Colorectal cancer (CRC) has a high incidence and is a major cause of cancer-related mortality worldwide, with approximately 25% of patients developing peritoneal metastasis, a condition associated with a bleak prognosis as current treatments are less effective in these patients . The CRC peritoneal dissemination cascade involves sequential shedding of cancer cells from the primary colonic or rectal tumor, their transport through the peritoneal cavity following the physiological flow of peritoneal fluid, their adhesion to the peritoneal mesothelial cells (PMCs) that form a barrier lining all peritoneal organs, and the subsequent invasion of cancer cells through this mesothelial cell barrier and the underlying stroma to establish new metastatic foci in the peritoneum, omentum and bowel serosa. In addition to acting as a barrier, PMCs also play an active role in the pathogenesis of peritoneal metastasis by differentiating into cancer-associated fibroblasts (CAFs) through a process termed Mesothelial-to-Mesenchymal Transition (MMT), which fuels peritoneal metastasis and immune evasion (reviewed in ).

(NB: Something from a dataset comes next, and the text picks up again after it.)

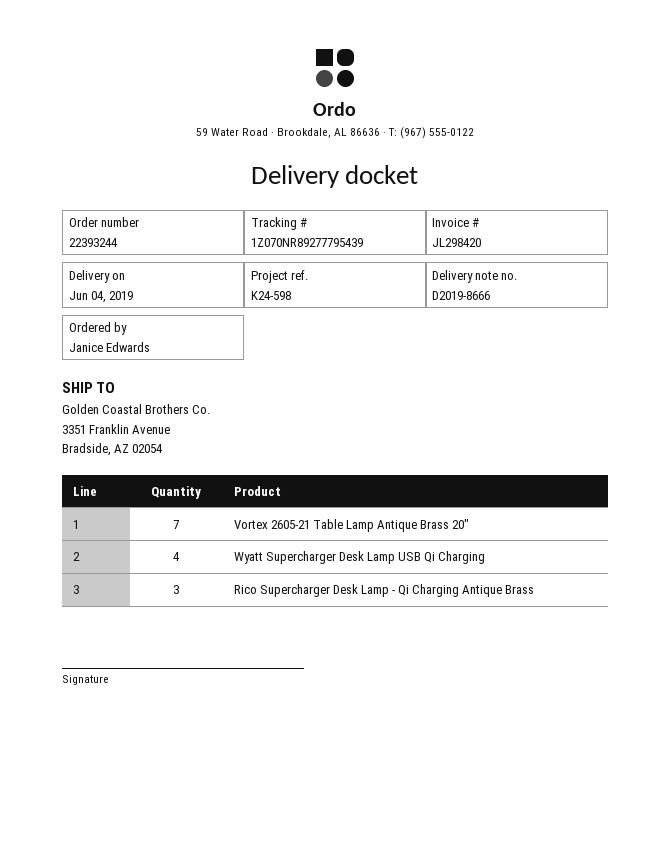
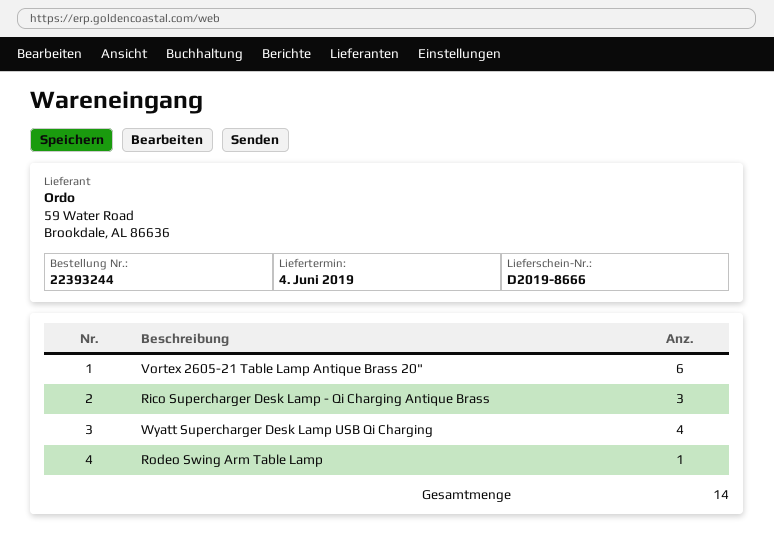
Vortex 2605-21 Table Lamp Antique Brass 20": 7 -> 6
Rodeo Swing Arm Table Lamp: none -> 1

In epithelial ovarian cancer, which predominantly disseminates via peritoneal metastasis, exosomes produced by ovarian cancer cells favor different steps of the peritoneal dissemination cascade and have therefore been recognized to play crucial roles in the pathogenesis of the disease . Of particular relevance, cancer-derived exosomes in malignant ascites interact with cancer cells promoting their survival, migration and invasion capacities, and with PMCs inducing their apoptosis, disrupting the mesothelial barrier and reprogramming them into CAFs through MMT. For CRC, however, current knowledge about the roles played by exosomes in the pathogenesis and peritoneal metastasis cascade is sparse. At the same time, the molecules that mediate the interactions between cancer-derived exosomes and their target PMCs and tumor cells mostly remain obscure.

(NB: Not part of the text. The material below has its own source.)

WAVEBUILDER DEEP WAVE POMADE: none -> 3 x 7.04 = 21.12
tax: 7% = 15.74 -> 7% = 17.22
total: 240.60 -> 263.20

Previously we employed the human colorectal adenocarcinoma Colo-320 cell line  as a useful model to study cancer-related processes such as tumorigenesis, metastasis, and tumor cell adhesion, as well as the functions and interplay between tetraspanins and cell adhesion molecules . Colo-320 cells possess the distinctive feature of lacking endogenous expression of tetraspanin CD9 while they abundantly express integrin α5β1 but not many other members of the β1 integrin subfamily. CD9 is a widely distributed tetraspanin that associates with other transmembrane proteins, including integrins and ADAM metalloproteases in TEMs (Tetraspanin-Enriched Microdomains) (reviewed in ). CD9 is involved in cell adhesion, motility, sperm–egg fusion, tumorigenesis and metastasis and an inverse correlation between expression of CD9 and metastatic potential and patient survival rate has been established in many types of cancer, including CRC (reviewed in ).
Several reports indicate that integrin α5β1 can engage in cis (on the same cell) and trans (on different cells) interactions with the distintegrin (Dis) domain of the metalloproteinase ADAM17/TACE . Recent study showed that the tetraspanin CD9 negatively regulated integrin α5β1-mediated adhesion of cancer cells both to its canonical ligand fibronectin and to ADAM17 as a novel ligand Furthermore, it has reported that CD9 interacts directly with ADAM17 on the cell surface and regulates negatively both the sheddase and adhesive activities of this metalloproteinase . Therefore, we decided to investigate whether integrin α5β1 and ADAM17 interaction and the regulatory effects of CD9 also played a role in mediating the binding of exosomes and their uptake by cancer or mesothelial recipient cells, which could bear relevance during the peritoneal dissemination of colorectal carcinomas.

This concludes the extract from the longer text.